Start Date: Mar 1, 2016
End Date: Feb 28, 2023

1) demonstrate the anti-R. microplus effect of a protein toxin. 2) demonstrate B. bovis kinete stage specific promoters (an exclusive stage of the parasite within the tick). 3) generate a transgenic B. bovis expressing anti-tick protein toxin exclusively in kinete stage. 4) test transgenic B. bovis parasites as an anti-tick protein toxin delivery platform during cattle infestation.
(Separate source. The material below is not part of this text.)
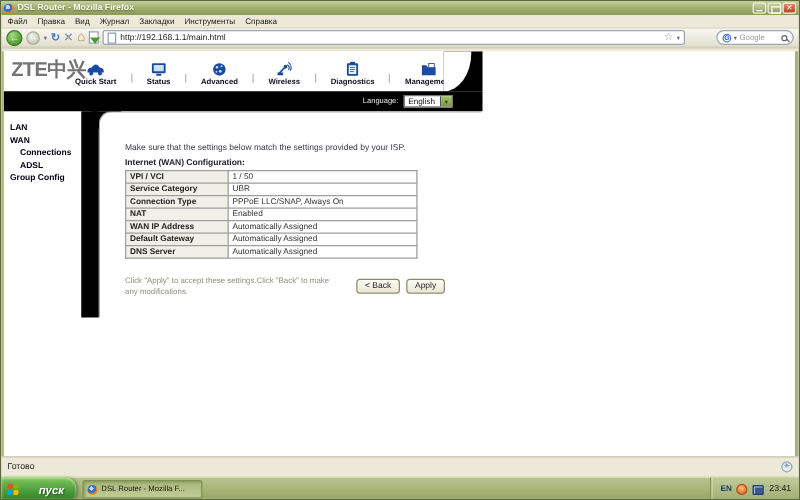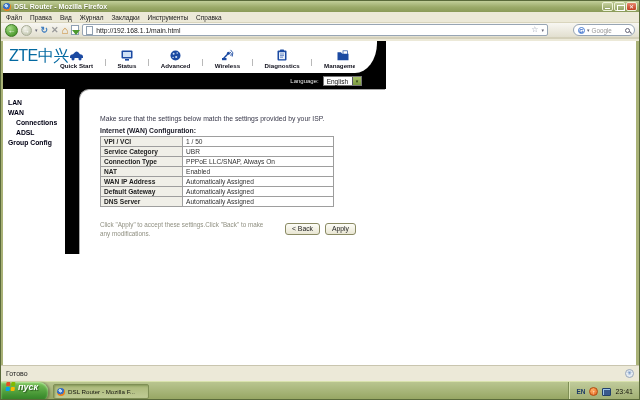"ZTE中兴" .zte-logo { color: #0369a1 -> #737373; font-weight: normal -> bold }
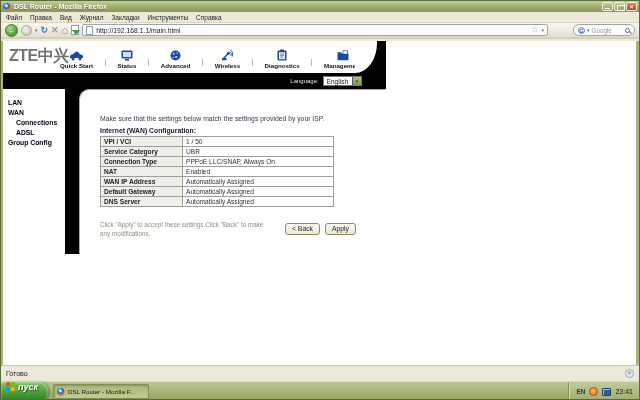"пуск" .start-btn { align-items: none -> center; gap: 3px -> 16px }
Ticks are obligate hematophagous ectoparasites that cause significant economic losses to the livestock industry directly and through transmission of tick-borne pathogens. It is estimated that ticks and tick-borne diseases cause annual losses of > US $20 billion worldwide. In developing countries, the loss of livestock caused by ticks and tick-borne diseases result in increased poverty in rural areas where smallholder farms predominate. Currently, there are no effective vaccines that control ticks or tick-borne pathogens. The only effective method to minimize tick burdens and to control transmission of tick-borne pathogens is the use of synthetic chemical acaricides. However, widespread acaricide use has caused acaricide-resistant tick populations and created environmental concerns. The recent discovery of Boophilus tick populations with multiple acaricide-resistances in Mexico raises concerns regarding geographic and numerical tick expansion into Boophilus free areas of the United States and a corresponding increase in the risk of transmission of tick-borne pathogens. Therefore, more effective, safer and environmentally friendly approaches to tick control are desirable. Bio-insecticides such as protein toxins derived from bacteria or spider venoms could reduce tick burdens if an appropriate delivery system were available. The novelty of this proposal is the use of live-attenuated parasites to express an anti-tick protein toxin during a parasite life stage that occurs exclusively within the tick-vector, thus specifically targeting and killing the tick. We intend to use an attenuated strain of Babesia bovis, a cattle pathogen, as the delivery system for our novel anti-tick protein toxin. This strategy has the dual benefit of providing a vaccine against bovine babesiosis while simultaneously working to reduce tick burden and pathogen transmission.